Something rustled in the wooden stairwell. Rats, he thought, putting a hand on a little dagger tucked inside his shirt. Back in Hajra, his old home, rats would try to take a meal, if a kid didn't look like he could hang on to it.

Wood clacked. Gears moved, and Briar heard the rumble of the dumbwaiter. Just messages coming down, he thought, scornful of his jumpiness. As if Gorse would let rats near his kitchen!

There was another sound, under the rattle. Briar knew the scuff of a foot on wooden floors. He drew even further into the shadows.

The door in the screen opened a hair at a time. Briar caught a noseful of cinnamon scent, and bit down a sneeze. Though he doubted any thief would have the sauce to operate here in Winding Circle, he knew professional thieves used cinnamon oil to baffle tracker-mages. It was expensive stuff. Beneath the cinnamon's peppery tickle he found another scent, one that was honeyed and slow: poppy.

Three weeks ago, Rosethorn had started to teach him magical uses for the oils in her workshop. "If you want to waste poppy oil, don't use it for medicine," she'd said then. "Use it for invisibility. It does more good as medicine, though."

Silvery light flickered. Someone drifted out of the stairwell, closing its door without a sound. Briar squinted; the light glimmered all over a blur that passed between the stair and the outer door. It traced a man's shape.

Rich man, he thought as the blur left the tower. Rich enough to afford cinnamon and poppy oils. Unless it's a student, raiding his master's oil stores. Two months wasn't long enough to erase his old ways, but it had taught him student mages were always trying something they shouldn't. Winding Circle had more than its share of mage students, too, of every nationality.

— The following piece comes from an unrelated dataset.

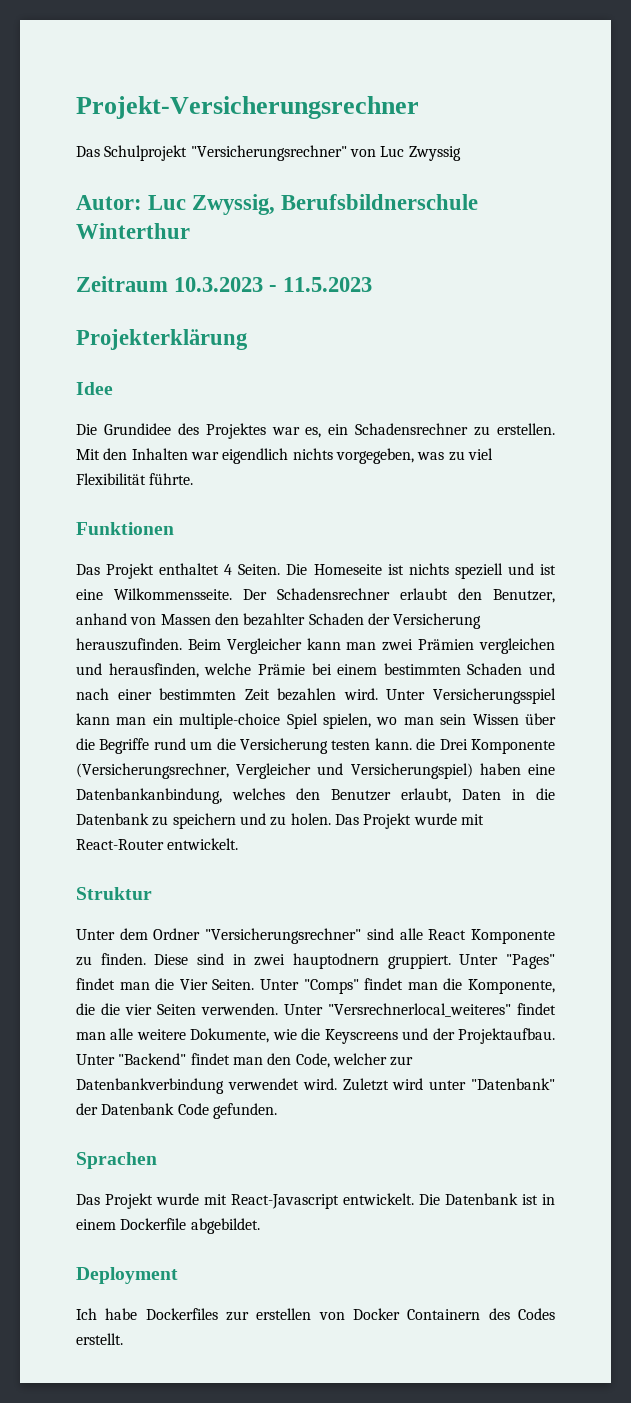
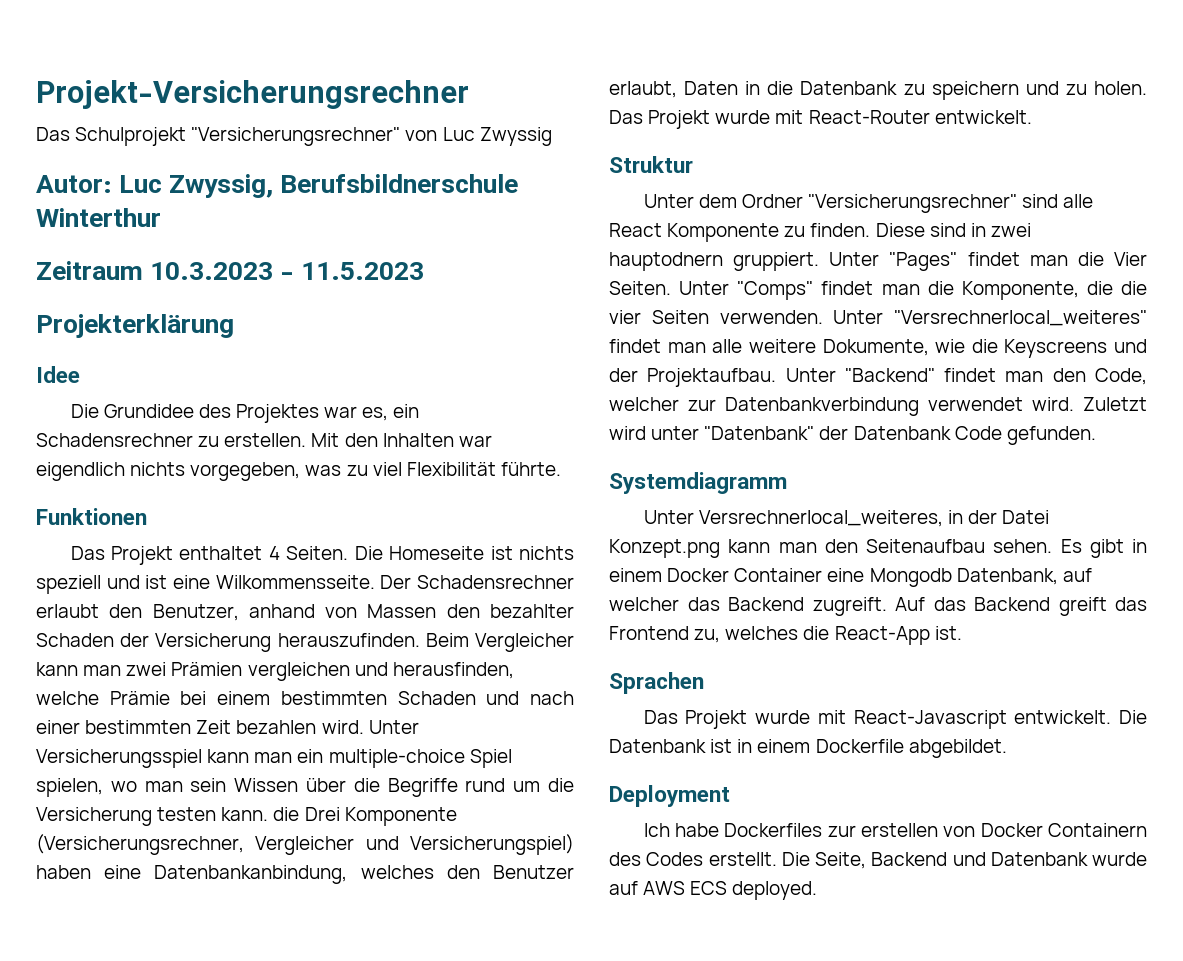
+ Systemdiagramm
+ Unter Versrechnerlocal_weiteres, in der Datei Konzept.png kann man den Seitenaufbau sehen. Es gibt in einem Docker Container eine Mongodb Datenbank, auf welcher das Backend zugreift. Auf das Backend greift das Frontend zu, welches die React-App ist.
+ Die Seite, Backend und Datenbank wurde auf AWS ECS deployed.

Putting down his basket, he went to the stairwell and opened it, eyeing the steps and the dumbwaiter ropes. The cinnamon odour was stronger here; he found spots of oil on the inner doorknob, and on the wheels that raised and lowered the wooden boxes for messages. Shaking his head, he closed the door and fetched his basket from the corner where he'd left it. Students playing with their magic, he decided. Who would try invisibility spells in the Hub in the middle of the day?